_PROBLEM DESCRIPTION_
If a line in the data below contains "none", copy it.

_WORKING DATA_
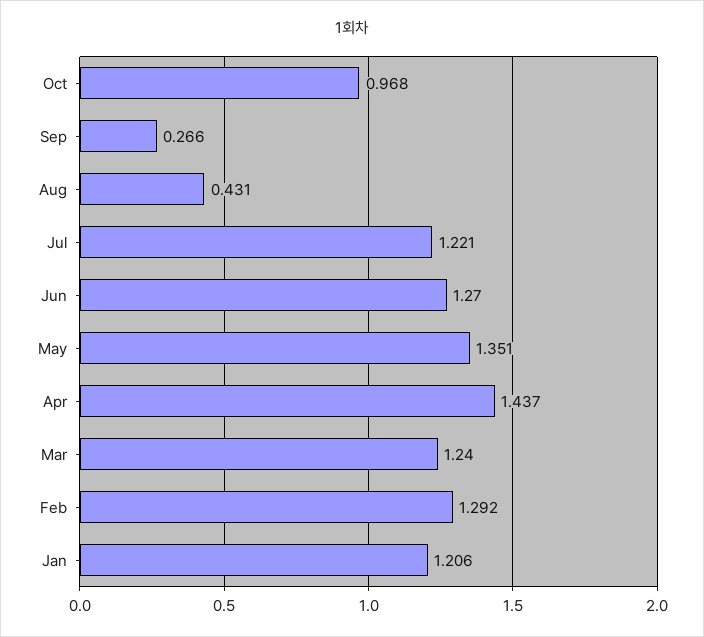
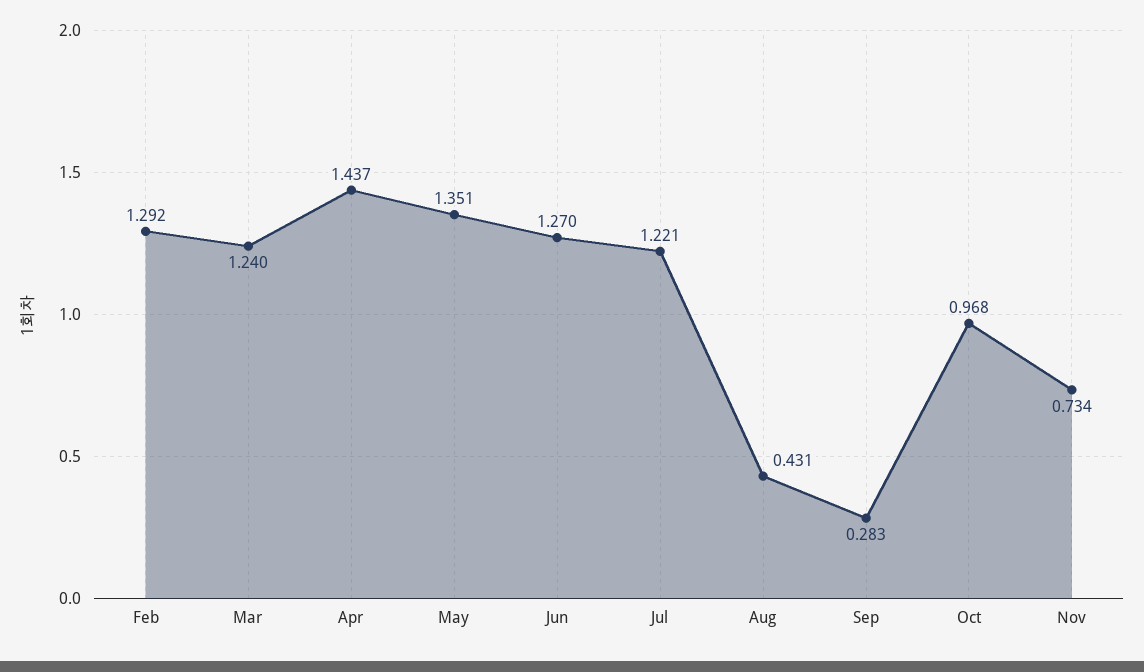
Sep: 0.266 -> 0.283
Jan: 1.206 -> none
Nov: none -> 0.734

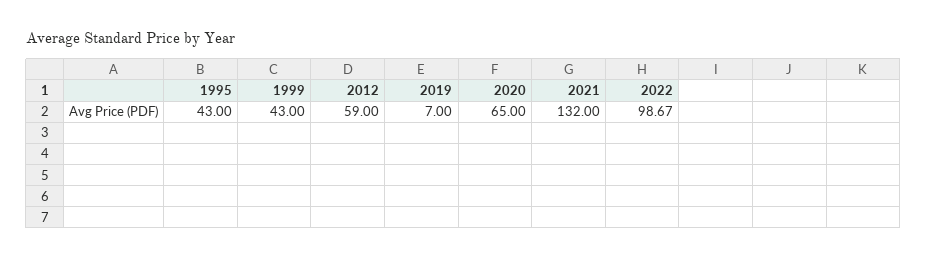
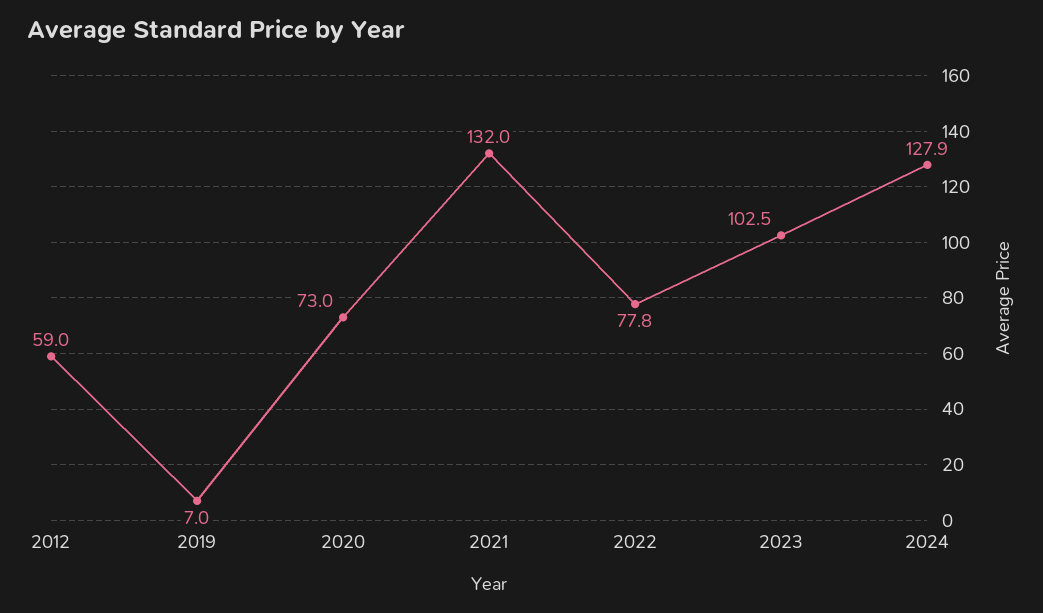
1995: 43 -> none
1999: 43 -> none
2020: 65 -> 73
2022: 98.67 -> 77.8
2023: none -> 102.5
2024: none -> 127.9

_THE ANSWER_
Jan: 1.206 -> none
Nov: none -> 0.734
1995: 43 -> none
1999: 43 -> none
2023: none -> 102.5
2024: none -> 127.9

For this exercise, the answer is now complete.